Studio album by Peaches
- Released: May 1, 2009
- Recorded: 2008
- Studio: Studio Rapp (Berlin)
- Genre: Electroclash; synth-pop; electropunk; electro house; techno;
- Length: 41:26
- Label: XL
- Producer: Digitalism; Drums of Death; Peaches; Shapemod; Simian Mobile Disco; Soulwax;

Peaches chronology
| Impeach My Bush (2006) | I Feel Cream (2009) | The Dark Side of the Moon (2009) |

Singles from I Feel Cream
- "Talk to Me"/"More" Released: April 27, 2009; "Lose You" Released: July 6, 2009; "I Feel Cream" Released: November 9, 2009;

= I Feel Cream =

2009 studio album by Peaches

I Feel Cream is the fifth studio album by Canadian singer Peaches, released on May 1, 2009, by XL Recordings. The album was produced by Simian Mobile Disco, as well as Soulwax, Digitalism, Shapemod and Drums of Death.

==Promotion==
In summer 2007, German band Sweet Machine was asked by Peaches to join her as her backing band for one show at the Berlin Festival. After this successful collaboration, Sweet Machine became her new full-time backing band. They performed together at the Exotic Erotic Ball 2007, the Hard New Year's Eve 2007 and also joined her Australia and New Zealand tour in 2008. In 2009, they teamed up again for a Peaches' I Feel Cream tour. Peaches and Sweet Machine also toured as part of the festivals Festival Internacional de Benicàssim and Get Loaded in the Park in August 2009. In 2010, Peaches and Sweet Machine once again toured Australia performing at the sold out Big Day Out festivals and at a series of sideshows. Peaches was supported on this tour by Shunda K who performed their collaboration "Billionaire", and was also the opening act.

On November 6, 2009, Peaches appeared on the Last Call with Carson Daly, where she performed the song "Talk to Me".

To promote I Feel Cream, Peaches released a music video for every song from the album. Musical group Ssion directed and starred in a Wizard of Oz-themed video for "Billionaire" that also features Shunda K of Yo Majesty. The video for "Show Stopper" was directed by Caroline Sascha Cogez, and stars Danish film actress Charlotte Munck. In the video, Peaches references and sings a snippet of Nina Hagen's song "New York / N.Y."

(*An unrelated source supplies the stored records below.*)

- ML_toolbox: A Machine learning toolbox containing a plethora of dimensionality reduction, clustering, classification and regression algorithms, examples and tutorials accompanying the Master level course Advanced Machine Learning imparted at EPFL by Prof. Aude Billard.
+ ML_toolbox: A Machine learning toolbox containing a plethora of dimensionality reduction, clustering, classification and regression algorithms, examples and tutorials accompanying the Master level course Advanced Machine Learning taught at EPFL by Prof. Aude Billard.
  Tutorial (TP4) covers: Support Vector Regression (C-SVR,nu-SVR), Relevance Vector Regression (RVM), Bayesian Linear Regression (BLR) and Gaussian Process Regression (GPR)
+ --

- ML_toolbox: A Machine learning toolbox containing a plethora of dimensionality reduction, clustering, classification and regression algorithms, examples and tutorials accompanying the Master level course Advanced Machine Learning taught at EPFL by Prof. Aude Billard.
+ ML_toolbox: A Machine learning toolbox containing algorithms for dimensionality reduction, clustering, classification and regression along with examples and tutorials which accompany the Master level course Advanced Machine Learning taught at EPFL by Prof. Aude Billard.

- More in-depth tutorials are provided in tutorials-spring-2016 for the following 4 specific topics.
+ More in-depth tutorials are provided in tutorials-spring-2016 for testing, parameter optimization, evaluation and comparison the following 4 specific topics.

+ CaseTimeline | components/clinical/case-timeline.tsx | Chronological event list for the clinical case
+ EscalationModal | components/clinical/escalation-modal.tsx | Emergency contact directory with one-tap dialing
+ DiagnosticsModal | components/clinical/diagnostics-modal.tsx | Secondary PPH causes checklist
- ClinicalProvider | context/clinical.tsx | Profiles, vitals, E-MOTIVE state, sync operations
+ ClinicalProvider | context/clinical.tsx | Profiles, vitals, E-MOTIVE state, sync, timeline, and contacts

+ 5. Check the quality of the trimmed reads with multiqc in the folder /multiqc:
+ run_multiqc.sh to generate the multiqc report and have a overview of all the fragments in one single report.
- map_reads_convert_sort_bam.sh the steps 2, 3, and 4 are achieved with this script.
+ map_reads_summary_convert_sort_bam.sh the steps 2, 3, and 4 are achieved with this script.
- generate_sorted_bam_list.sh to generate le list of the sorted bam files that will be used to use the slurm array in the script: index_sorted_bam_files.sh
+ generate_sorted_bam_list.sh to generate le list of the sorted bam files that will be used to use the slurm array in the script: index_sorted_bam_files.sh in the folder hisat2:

"Mud" was used in The Vampire Diaries episode "The Night of the Comet" and "Show Stopper" was featured in the Gossip Girl episode "How to Succeed in Bassness". "Mommy Complex" was used in an ad for the Citroën DS3 in 2012.

==Singles==
The lead single is a double A-side of "Talk to Me" and "More". "Talk to Me" peaked at number 51 on the Austrian Singles Chart and at number 99 on the French Singles Chart.

"Lose You" was released as the album's second single on July 5, 2009. The song reached number 11 on the Belgian Dance Chart in Flanders.

The third and final single "I Feel Cream" was released on November 9, 2009.

==Critical reception==

I Feel Cream received generally favorable reviews from music critics. At Metacritic, which assigns a weighted mean rating out of 100 to reviews from mainstream critics, the album received an average score of 74, based on 22 reviews, which indicates "generally favorable reviews". AllMusic's Heather Phares noted that the album has "plenty of moments that aren't groundbreaking, but still show that Merill Nisker has a lot to say about sex, music, and pop culture nearly a decade after Teaches of Peaches was released." Los Angeles Times Margaret Wappler commented that on I Feel Cream, Peaches "drops the Iggy Pop fetishism that distracted her last couple of albums and engages in elemental club throbbers, stripped down to equal parts fire and ice." She continued, "At times the minimalist compositions expose her limited range, but no one should be listening to Peaches for the pitch-defying melismas." Matthew Perpetua of Pitchfork opined, "Whereas it was beginning to seem that Peaches' shtick was an artistic dead end, there is now plenty of reason to believe that she may have the skills and vision necessary to produce interesting, emotionally affecting work well beyond menopause." Likewise, Slant Magazine's Eric Henderson claimed that "maybe age has softened Peaches a tad, but if I Feel Cream is the result, it sounds more compelling and radical than any number of new iterations of 'sucking on my titties.'"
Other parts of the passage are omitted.